How U.S. Policy Shifts Are Affecting Organizational Incentive Plans
Workspan Daily
November 20, 2025

2025 has brought significant changes to U.S. economic policy — tariff upheaval being perhaps the most consequential. As a result, organizations have been carefully reassessing their human capital strategies, particularly around short- and long-term incentive plans.

Twenty-eight percent of the 68 organizations that responded to an October pulse survey by consulting firm WTW identified tariffs as a primary driver affecting their compensation strategies. Forty-nine percent cited related market volatility and economic uncertainty.

In addition, 59% of respondents anticipated tariff policy to have a direct impact on their organizations, with 24% citing a “large impact” and 35% citing “some impact.” Only around 10% foresaw no impact from tariffs.

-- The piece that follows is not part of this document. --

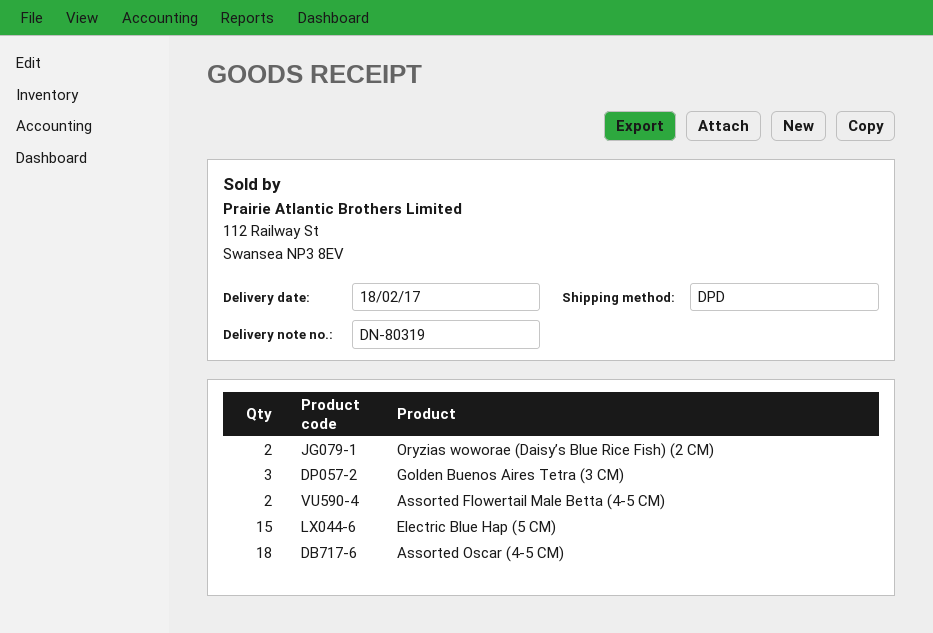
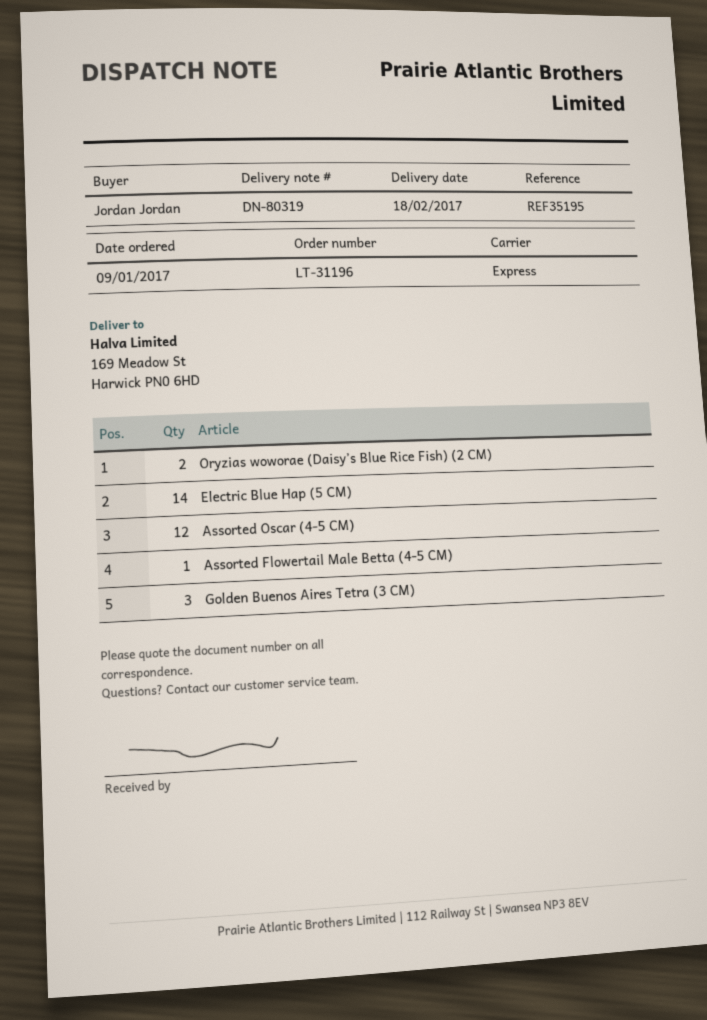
shipping method: DPD -> express
Assorted Flowertail Male Betta (4-5 CM): 2 -> 1
Electric Blue Hap (5 CM): 15 -> 14
Assorted Oscar (4-5 CM): 18 -> 12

Adjustments to Short-Term Incentives

In response to all this change, many organizations are examining — and perhaps adjusting — their compensation programs. For current-cycle short-term incentives (STIs), 45% of WTW survey respondents said they already have taken or plan to take action to adjust their incentive payouts.

Of those employers planning to act, 79% felt adjustments will lead to an increased payout of less than 20%, while 15% expected to increase payouts by more than 20% of the calculated score.

Almost half of those with a calculated payout below threshold are contemplating making an adjustment to threshold or higher. Half of respondents anticipated a corporate payout factor below target — both before and after any anticipated adjustments.

For the next incentive cycle, 66% of participants said they aren’t planning any changes to STI plans. Of the 34% that are planning changes, 57% are planning wider performance-goal ranges, and 30% are planning to adjust their performance metrics.

Adjustments to Long-Term Incentives

Actions to override long-term incentive (LTI) outcomes for the current cycle are less likely than actions for STIs, with only 31% of survey respondents stating they have taken or are considering action. Among this minority, 14% are planning adjustments for the cycle ending in 2025 to account for the impact of tariffs. Clearly, tariffs are having a larger effect on STIs. Yet, similar to STIs, actions to adjust LTI payouts are expected to move the payout upward by 20% or less in most cases.

For the next LTI grant, most organizations (59%) are not planning any changes. Among the 41% that are, 39% are considering wider performance goal ranges and 32% are considering adding or removing performance metrics, among other less cited actions.

Implications for STIs and LTIs

While the WTW data shows most organizations haven’t proactively changed their programs yet, we expect to see increased use of compensation committee discretion to adjust formulaic payouts at year end.

As tariff policies continue to frequently change, it becomes difficult for compensation committees to make definitive decisions before the end of the performance period. WTW recommends that, at this time, adjustments to calculated scores should wait until the end of the performance period, when the benefit of a more complete picture is available.

For organizations most directly affected by tariffs, more urgent action might be needed to give faith that some bonus will still be earnable. This will likely help incentive plan participants model the right behaviors and take the right actions to drive results.

When it’s time for a decision, compensation committees are likely to focus on management’s efforts to mitigate and manage against tariffs. The effort and impact of those actions likely will be a significant determinant of discretionary relief on STI outcomes.

From WTW’s work with boards in all industries, it sees organizations are currently having discussions regarding:

  • Whether to adjust payouts;
  • How much discretion to apply to incentive results;
  • The extent to which any discretion might create affordability or financial reporting issues (toward STIs) or whether adjustments trigger an accounting modification (toward LTIs);
  • What to do with next year’s programs;
  • Understanding what these actions might mean for say-on-pay votes as well as proxy advisor vote recommendations; and,
  • The reputation of the organization at large.

Each of these topics connects to broader governance questions on human capital, which we predict will become more nuanced — and critical — in the next three years.